North Central Missouri rallies around community health
Since March 2020, Deborah Taylor and her staff of six have been on the front lines of keeping her community safe from an invisible enemy. During the year, the administrator of the Sullivan County Health Department and her co-workers have been working seven days a week to track COVID-19 cases, perform contact tracing and investigation and keep the public informed on the best practices to stay safe during a pandemic. That’s on top of the health department’s typical workload of providing home health services, child immunizations, flu shots and attending to WIC clients.
“The whole health care industry is overrun right now,” Deborah says. “There’s nothing to be taken for granted with COVID, and inform our residents of the safety precautions to stop the spread.”
As vaccines became available in early 2021, Deborah and her team were faced with another challenge: first obtaining then administering them to residents. Deborah says she may find out the night before that a certain number of vaccines will be available the next morning. That first phone call prompts a chain reaction of informing the public, obtaining the necessary protective gear and sanitizer, organizing assistance and staging all of the players in a venue where residents and volunteers can remain safely socially distanced for the duration.
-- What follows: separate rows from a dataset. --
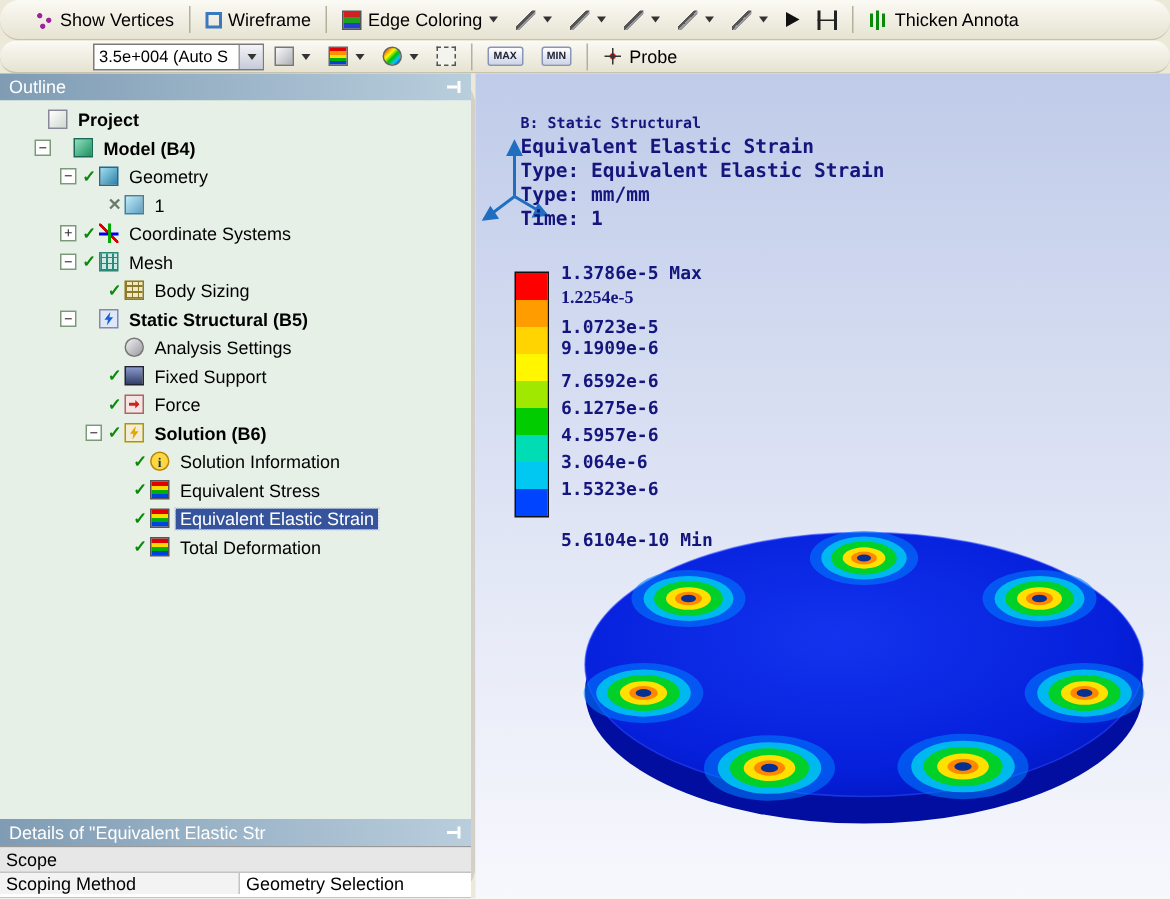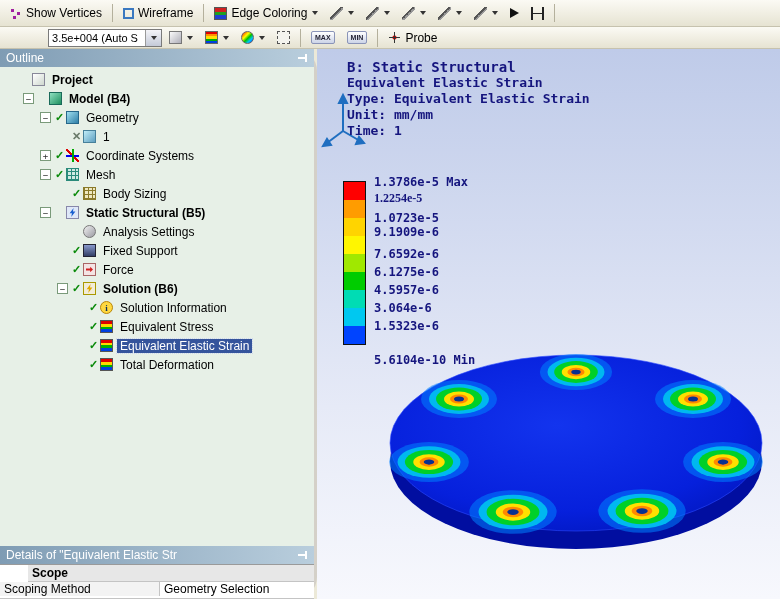--- a/index.html
+++ b/index.html
@@ -7,9 +7,9 @@
        font-family:"Liberation Sans",sans-serif;font-size:12px;color:#000;}
 
   
-  .toolbar{box-sizing:border-box;display:flex;align-items:center;gap:2px;padding:0 4px;
+  .toolbar{box-sizing:border-box;display:flex;align-items:center;gap:2px;padding:0 18px;
            background:linear-gradient(#fbfaf4,#e6e3d2);border-bottom:1px solid #c6c2ae;
-           white-space:nowrap;overflow:hidden;}
+           white-space:nowrap;overflow:hidden;border-radius:13px;}
   .row1{height:27px;}
   .row2{height:22px;}
   .tbtn{display:flex;align-items:center;gap:4px;border:1px solid transparent;background:transparent;

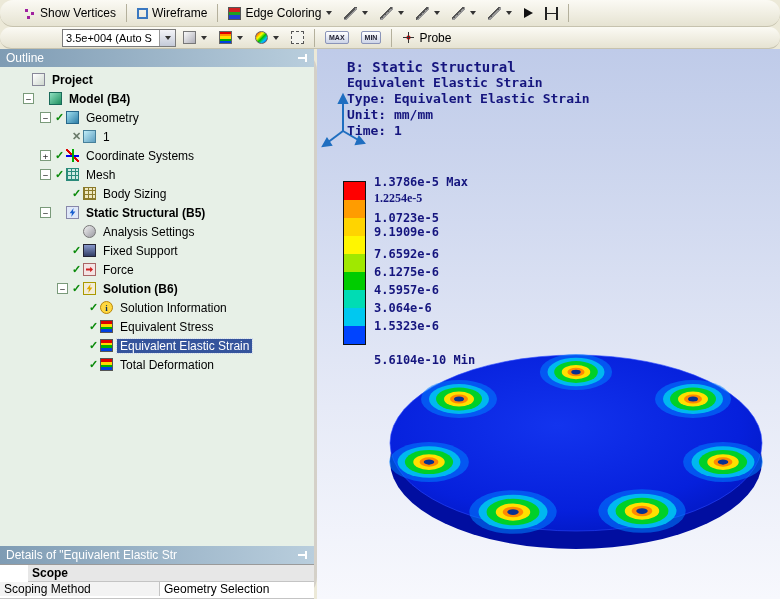--- a/index.html
+++ b/index.html
@@ -171,6 +171,10 @@
       <span class="icn icn-ruler"></span>
     </button>
     <span class="sep"></span>
+    <button class="tbtn">
+      <span class="icn icn-thicken"></span>
+      <span>Thicken Annota</span>
+    </button>
   </div>
 
   <div class="toolbar row2">

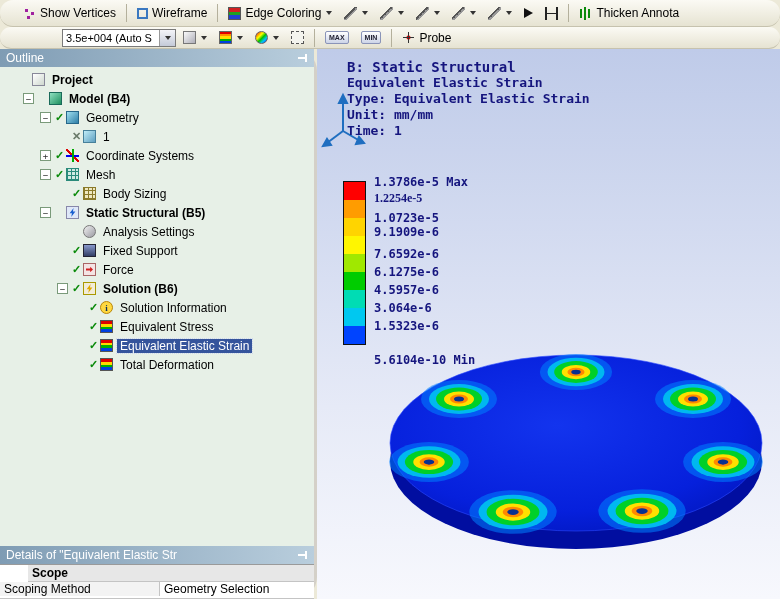--- a/index.html
+++ b/index.html
@@ -116,7 +116,7 @@
   .viewport svg{position:absolute;left:0;top:0;}
   .vhdr{position:absolute;left:30px;top:10px;color:#15157e;
         font:bold 13px "DejaVu Sans Mono",monospace;line-height:16px;z-index:3;}
-  .vhdr .t0{font-size:14px;}
+  .vhdr .t0{font-size:10px;margin-top:16px;}
   .legend{position:absolute;left:26px;top:132px;z-index:3;}
   .lstack{width:21px;border:1px solid #111;}
   .lband{width:21px;height:18px;}

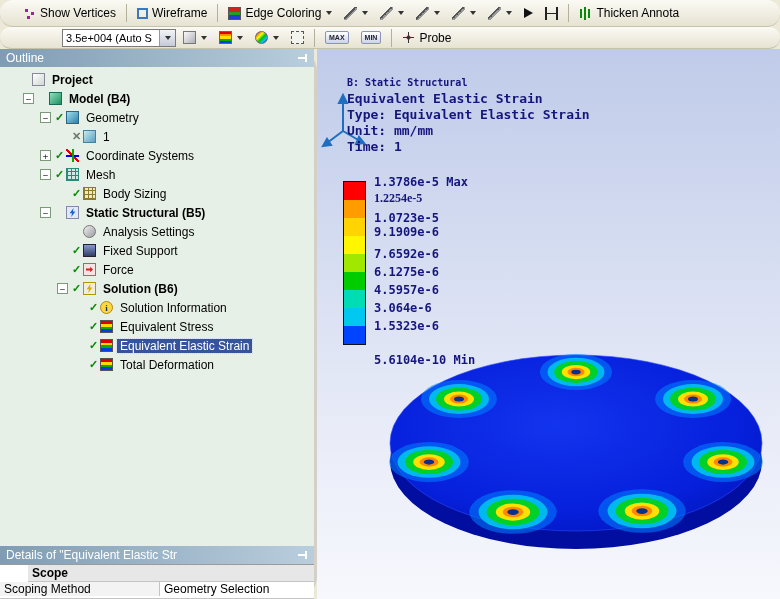--- a/index.html
+++ b/index.html
@@ -423,7 +423,7 @@
         <div class="t0">B: Static Structural</div>
         <div>Equivalent Elastic Strain</div>
         <div>Type: Equivalent Elastic Strain</div>
-        <div>Unit: mm/mm</div>
+        <div>Type: mm/mm</div>
         <div>Time: 1</div>
       </div>
 

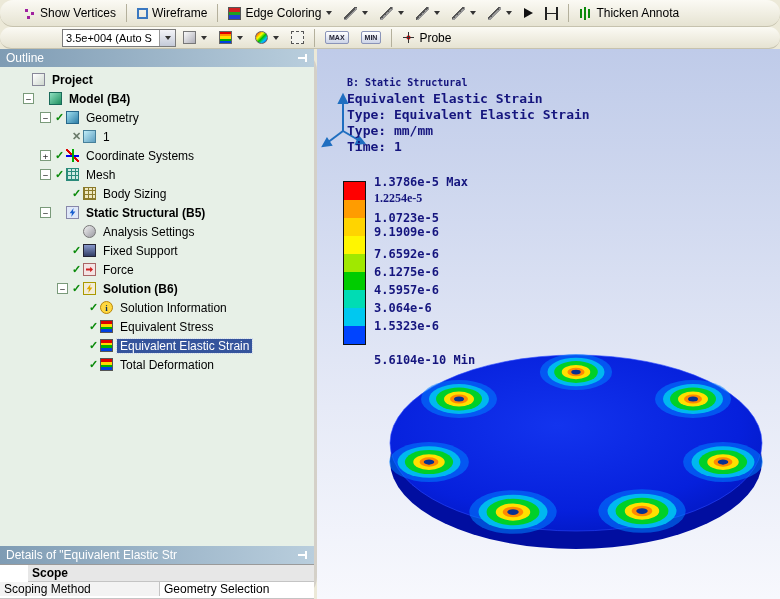--- a/index.html
+++ b/index.html
@@ -105,7 +105,7 @@
   
   .details{flex:none;background:#fff;border-top:1px solid #9a9a9a;font-size:12px;}
   .drow{display:flex;height:17px;align-items:flex-start;border-bottom:1px solid #c4c4c4;box-sizing:border-box;}
-  .dsection{background:#e7e7e7;font-weight:bold;align-items:center;padding-left:4px;display:flex;margin-left:28px;}
+  .dsection{background:#e7e7e7;font-weight:normal;align-items:center;padding-left:4px;display:flex;}
   .dname{width:160px;flex:none;background:#f3f3f3;border-right:1px solid #c4c4c4;
          padding-left:4px;display:flex;align-items:center;box-sizing:border-box;}
   .dval{padding-left:4px;display:flex;align-items:center;}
Because as soon as the vaccines are in hand, the clock is ticking.
“You don’t have a lot of time to put this together,” Deborah says. “You start planning right there.”
That’s when having partners in a community shifts from being a benefit to a necessity. Luckily for the residents of Sullivan County, the local electric co-op is used to being on the frontline when time and service are of the essence. North Central Missouri Electric Cooperative’s truck bay played host to nine vaccination clinics as of late March, giving Deborah and her team ample indoor, heated space to vaccinate as many as 50 residents per hour while allowing for social distancing and safety protocols.
“Not many places would have 50 chairs, tables, bathrooms, parking that doesn’t go up hills or steps to the building — that’s a lot to take into consideration,” Deborah says. “The staffing and logistics on these small rural clinics is so crucial, and there’s been a great effort on the part of the volunteers. We can’t do it without the support of the community, and the biggest stakeholder in that is North Central.” Filling a role in the community isn’t new territory for the co-op. North Central lineworkers are a familiar sight in the Putnam County, New-town-Harris and Milan school districts as well as the University of Missouri Forage Systems Research Center in Linneus. Whether they are showing students how to stay safe around electricity, letting them try on lineworker gear or talking farm safety, the co-op’s employees are invested in keeping their community safe. The health department is a frequent visitor to the co-op’s annual meetings and provides flu shots to the area’s major employers including North Central. So when the call to provide community safety raised a new challenge, the organizations were already well prepared to partner up again.
“Basically we’ve given them free-rein of our building as soon as they get the phone call saying so many vaccines are available,” says CEO and General Manager Loren Haines. He adds the co-op usually has a day or two of notice to adjust its maintenance schedule for vehicles and equipment. “We’re a small community, so we know all of these people. We have a really good working relationship, and we’re proud to do things to help.”
As of March, Deborah says the health department had tracked 850 total cases of COVID-19 in the county. It may seem a small number compared to those found in major metropolitan areas. For a county with an estimated population of 6,000, keeping that many people as informed and safe as possible proves plenty of work for Deborah and six staff members. Since last March, 15 residents have died from the virus, and any number is too many for any community. Deborah says Sullivan County Memorial Hospital, Northeast Missouri Health Council and another major employer, Smithfield’s Farmland Foods, have continued to provide testing throughout the pandemic.
The community supported the clinics, with more than 30 volunteers assisting during each. The Milan Police Department, Sullivan County Sheriff’s Office and Missouri State Highway Patrol coordinated traffic. Milan U-Save Pharmacy owner Haley Weter and pharmacist Michael Harden drew the vaccine. The Sullivan County Courthouse provided four employees to assist with paperwork, while Sullivan County EMS and EMD monitored vaccine recipients and assisted with parking, respectively.
“I can’t say enough about the whole community as far as big employers, small businesses and residents,” Deborah says. “We’ve had a lot of compliments on how it was organized. When you’ve never planned for something like this, that says a lot for the effort that goes into it.”
Loren notes another positive. Beyond keeping residents healthy, the clinics have allowed the co-op to make up for lost time with its membership.
“Last year we had to do the drive-thru annual meeting, so we didn’t get to spend a lot of time with our members,” Loren says. “This has been a good catch-up time. You get to sit and visit them with during the 15 minutes they wait before they leave. It’s been a win-win all the way around.”
Deborah is optimistic that, after more than a year of battling COVID-19, the neighborly attitude of Sullivan County residents will help them weather the storm.
“I think we’re seeing the benefits of all this effort,” Deborah says. “As of March, we only have one confirmed case in Sullivan County. We’re starting to see a decrease. I just hope it continues.”